Mohammad Salamati — the secretary-general of the left-leaning, reformist Islamic Revolution Mojahedin Organization — said according to ISNA just a few days later that such a “third current” exists and began to take shape around the 2005 presidential election.
Three Or More…
Commentators tend to leave references to such a “current” general, rather than identify its personalities or boundaries.
But Salamati speculated that the “third current” would have to form its own political party — thus formalizing divisions within the conservative camp. “Contradictions” in the conservative camp are “essential,” he said, “and cannot be resolved easily.” Salamati went on to claim that “the faction known as ‘fundamentalist’ is not united…and ÄthatÅ there are at least three political groups in that current” with each “going its own way” with its own “material and organizational interests.”
Right-wing journalist Masud Dehnamaki warned in statements quoted by ISNA on January 9 that four broad “currents” could emerge if the political right fails to unite. He described them as a reformist front; traditionalist conservatives; what he called a “new fundamentalist current” associated with Tehran’s mayor, Mohammad Baqer Qalibaf, and the secretary of the Expediency Council, Mohsen Rezai; and, finally, supporters of President Ahmadinejad and his government. He predicted Ahmadinejad supporters would suffer if they moved away from the conservative mainstream.
Politically, it appears as if Ahmadinejad will become isolated over the next few months unless he is able to cow he own self-involved personality. He would have to stop berating the West, stop sending billions of dollars abroad in order to buy political support, and finally focus on improving the conditions in his own country. This is a very doubtful scenario.
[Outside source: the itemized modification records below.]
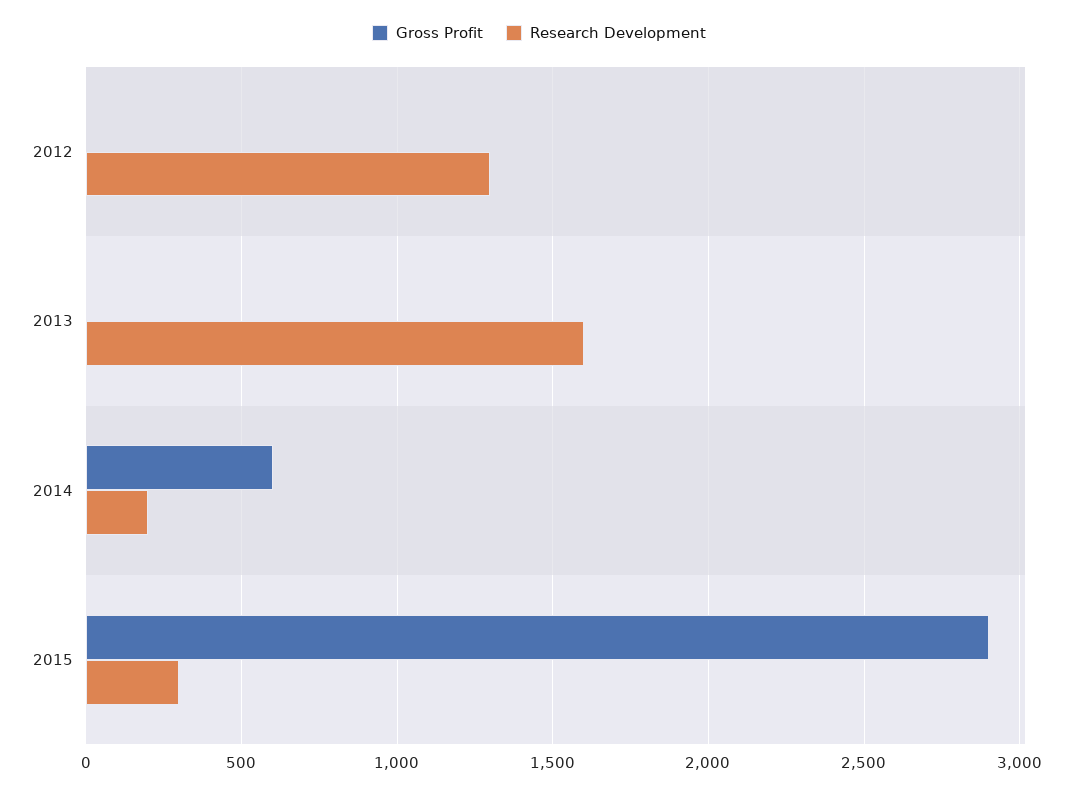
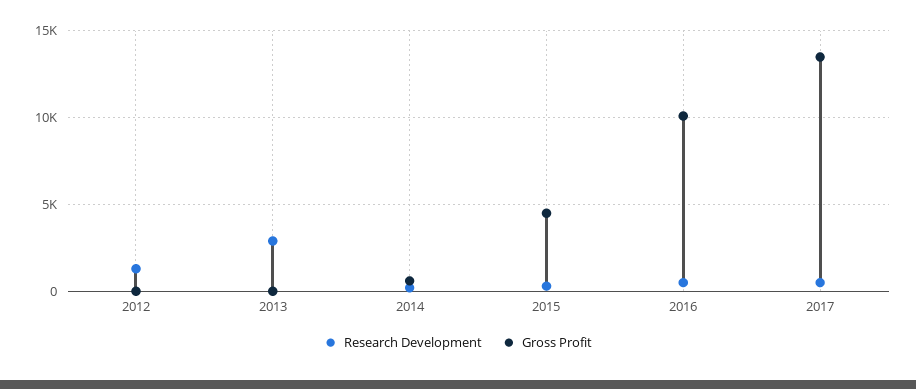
Research Development, 2013: 1600 -> 3000
Gross Profit, 2015: 2900 -> 4500
Research Development, 2016: none -> 500
Gross Profit, 2016: none -> 10000
Research Development, 2017: none -> 500
Gross Profit, 2017: none -> 13500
Yet this is Iran. It is not a democracy, so public and even rival factional opinion may not matter much. Ahmadinejad has spent the past year-and-a-half quickly consolidating the security forces under his control. The Basij militia and the Revolutionary Guards are stronger than ever and owe this in their loyalty to him. If Ahmadinejad becomes isolated, he may seek to hold onto power by force.
There are only two scenarios that the traditionalists and the reformists would be able to work out if this happens. They will oppose him undoubtedly. The first scenario would be the lucky one for them — they isolate Ahmadinejad, retake control of the government because the public no longer supports him and because they have the power to do so, or the more interesting one where Ahmadinejad holds onto power through the security forces. In this scenario, the wealthier traditionalists would align with the reformists in order to fund and organize a people’s revolution against Ahmadinejad’s one-man show. Either situation would usher in a new era for Iran, a way forward to modernity without the extremism that Ahmadinejad espouses. But perhaps the latter may have a different result. It could mean the end of the Islamic Republic as an idea altogether. With the defeat of Iran’s most extremist elements, a more secular and democratic government would be possible.
How hard the Iranian people and Ahmadinejad’s rivals desire to fight against him will determine just how far this can go. If the reformists can gain significant influence in directing such action, perhaps a confrontation between the West and Iran will never be necessary. Iran’s people have shown that they are sick of what their leaders have imposed on them. Translating this into parallel action on their part would mean wonders for democracy there.